Is the power sector seeing the beginnings of a cloud investment boom?
The power industry is seeing changes in cloud investment across several key metrics, according to an analysis of GlobalData figures.
The cloud is one of the key themes across global industries, with top companies around the world completing cloud deals, hiring for cloud roles and mentioning it in company reports at the start of 2021.
GlobalData’s thematic approach to sector activity seeks to group key company information on hiring, deals, patents and more by topic to see which industries are best placed to weather the disruptions coming their way.
These themes, of which the cloud is one, are best thought of as “any issue that keeps a CEO awake at night”, and by tracking them, it becomes possible to ascertain which companies are leading the way on specific issues and which are dragging their heels.

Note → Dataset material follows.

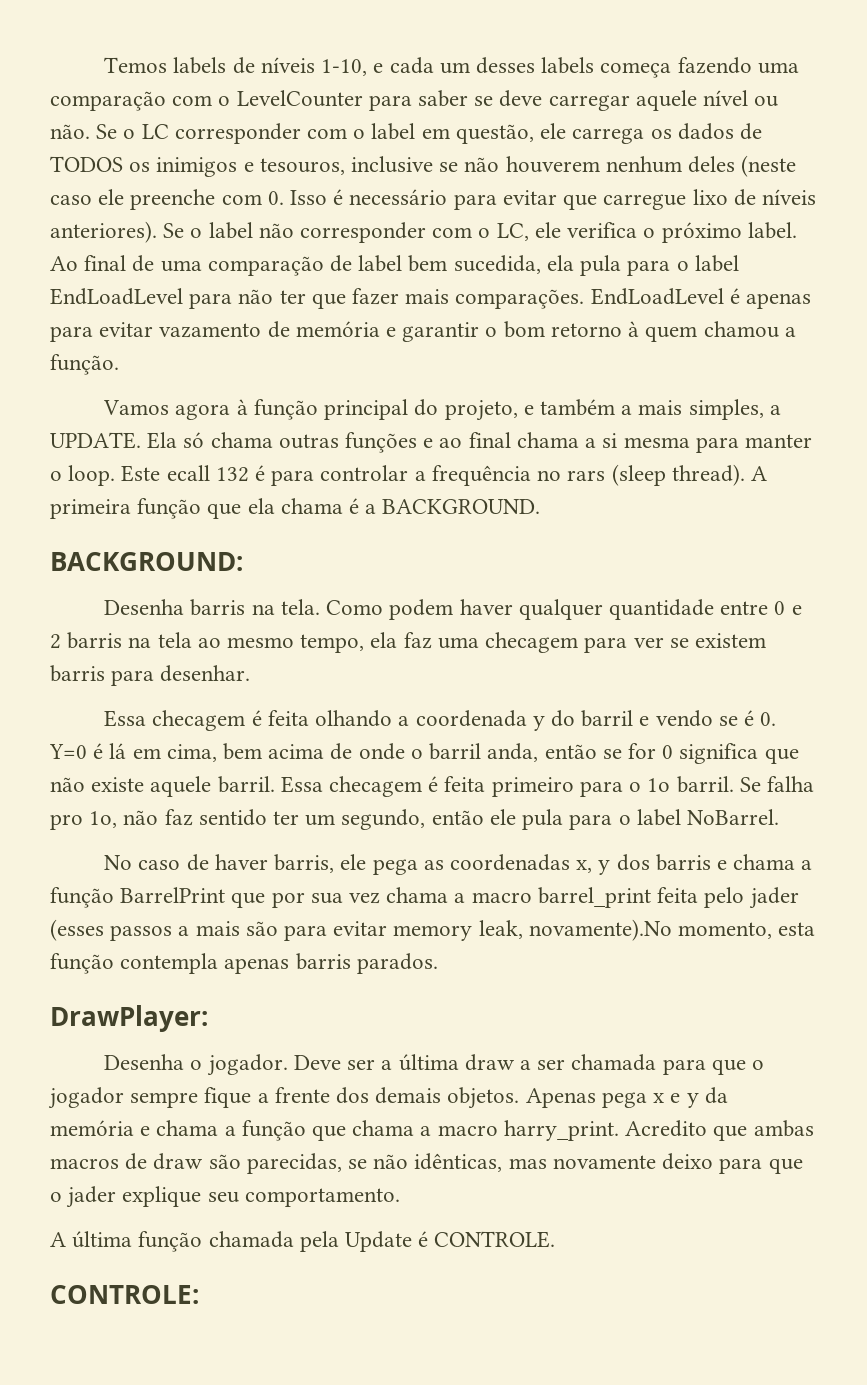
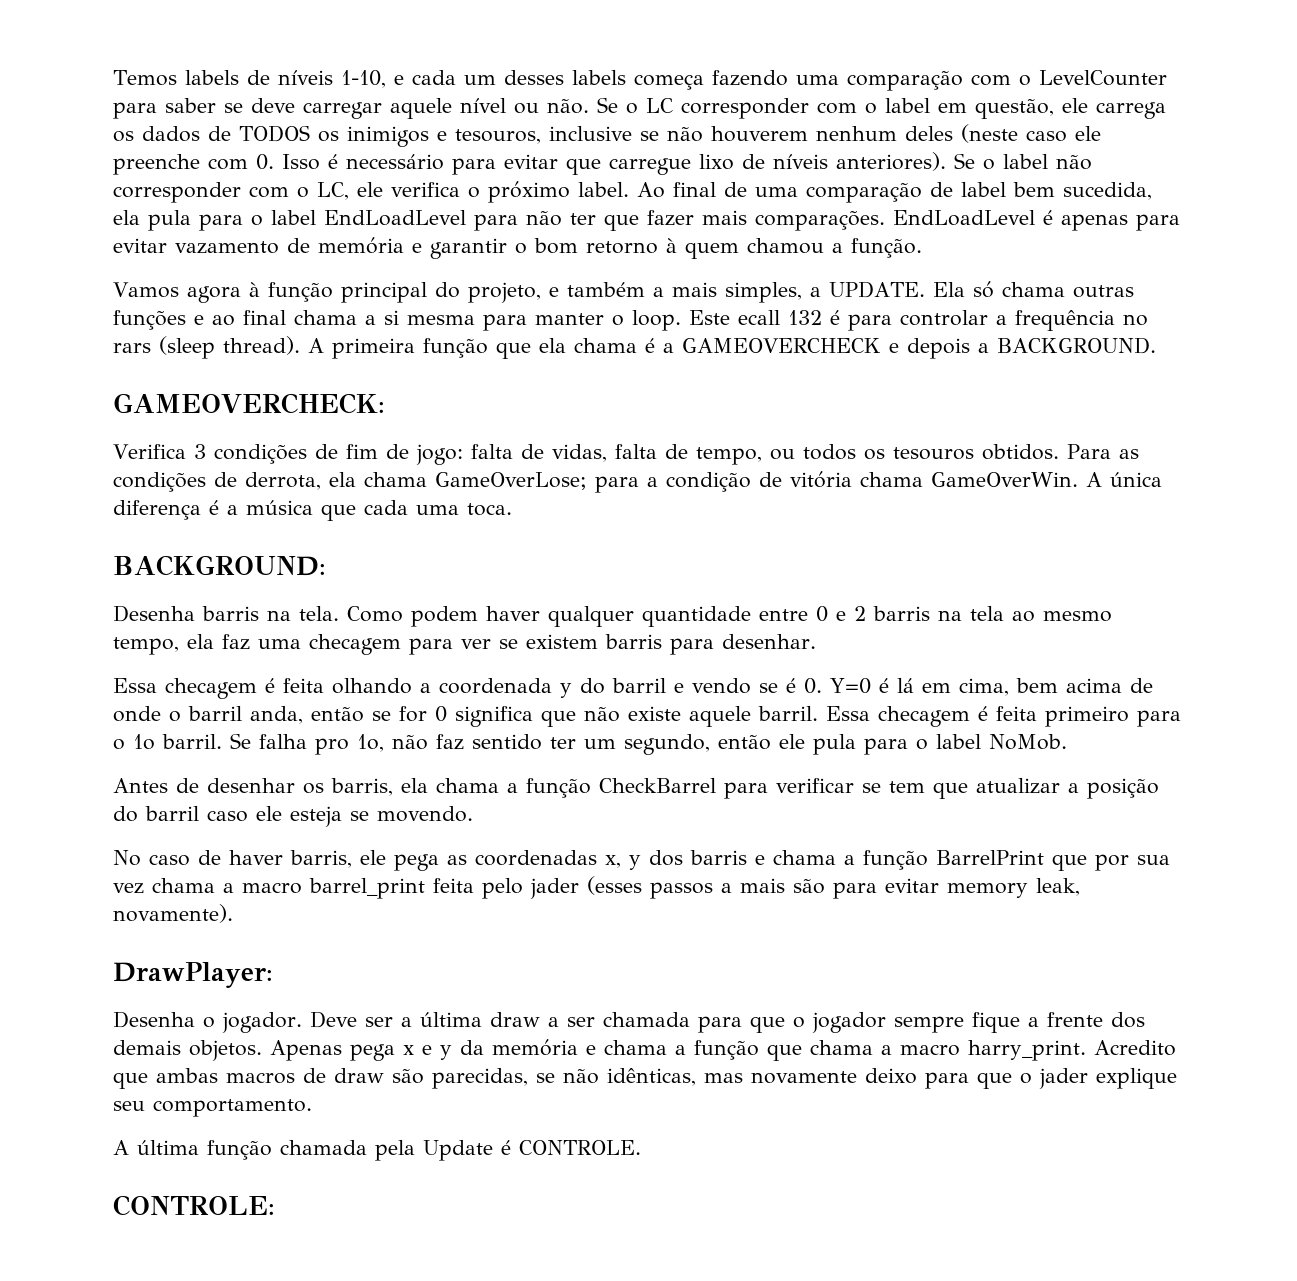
[382,499,541,514] BACKGROUND. -> [682,337,1156,359] [113,393,385,414] [113,444,1139,465] [113,471,1162,493] [113,500,512,521] GAMEOVERCHECK e depois a BACKGROUND. // GAMEOVERCHECK: // Verifica 3 condições de fim de jogo: falta de vidas, falta de tempo, ou todos os tesouros obtidos. Para as condições de derrota, ela chama GameOverLose; para a condição de vitória chama GameOverWin. A única diferença é a música que cada uma toca.
[686,809,779,825] NoBarrel. -> [989,734,1067,750] [113,778,1159,799] [113,806,473,827] NoMob. // Antes de desenhar os barris, ela chama a função CheckBarrel para verificar se tem que atualizar a posição do barril caso ele esteja se movendo.
[528,919,816,941] [50,953,438,974] novamente).No momento, esta função contempla apenas barris parados. -> [113,904,233,923] novamente).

One area in which there has been a decrease in cloud investment among power companies is in the number of deals. GlobalData figures show that there were 16 cloud deals in power in the second quarter of 2019. By the second quarter of 2021, that number was three.
Hiring patterns within the power sector as a whole are pointing towards an increase in the level of attention being shown to roles related to the cloud. There were 2,749 actively advertised-for open power roles within the industry in the second quarter of this year, up from 1,204 in the same quarter last year.
It is also apparent from an analysis of keyword mentions in financial filings that the cloud is occupying the minds of power companies to a lesser extent.
The cloud was mentioned in 41 company reports of the biggest power companies in Q2 2021. This figure represents a decrease compared to the same period in 2019, when 139 industry filings mentioned cloud.
The cloud is decreasingly fueling innovation in the power sector. There were, on average, 32 power patents related to cloud granted in the second quarter of 2019. That figure has fallen to 12 patents in the last quarter of 2020.
GlobalData has compiled a list of top MNCs based on revenue. Any top companies that did not have a subsidiary were removed from the list. The latest company annual reports (2019 and 2020, where available) and websites were analysed for a total of 2,188 companies.
For a subsidiary to be included, the parent company had to have a majority ownership/control in the subsidiary. Affiliates, associates, joint operations and joint ventures were included as long as the ownership criteria was met. Subsidiary information was captured at a country level. Country names were standardised. In total, 216,898 subsidiaries were captured.